Version comparison data:
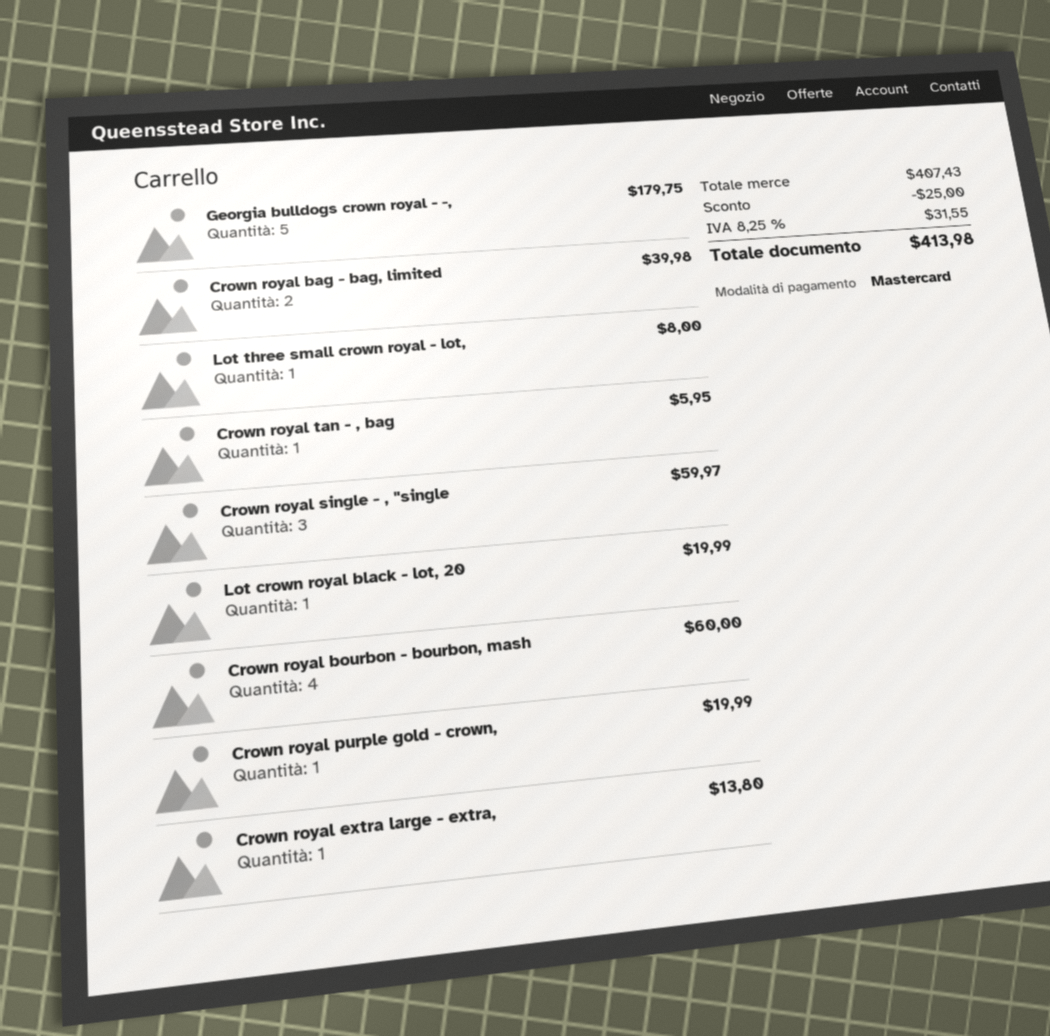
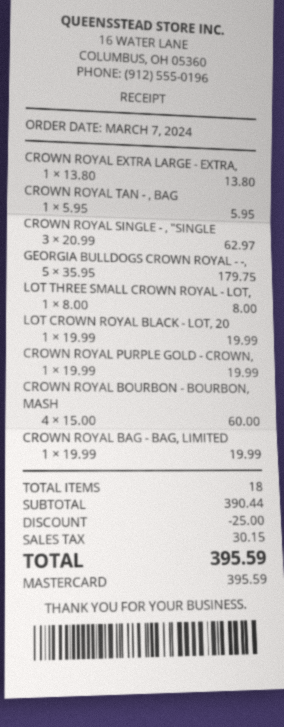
Crown royal bag - bag, limited: 2 for 39.98 -> 1 for 19.99
Crown royal single - , "single: 3 for 59.97 -> 3 for 62.97
subtotal: 407.43 -> 390.44
tax: 31.55 -> 30.15
total: 413.98 -> 395.59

Exercise aim: Here the job is to print all the data exactly, skipping any image.

Reply:
Crown royal bag - bag, limited: 2 for 39.98 -> 1 for 19.99
Crown royal single - , "single: 3 for 59.97 -> 3 for 62.97
subtotal: 407.43 -> 390.44
tax: 31.55 -> 30.15
total: 413.98 -> 395.59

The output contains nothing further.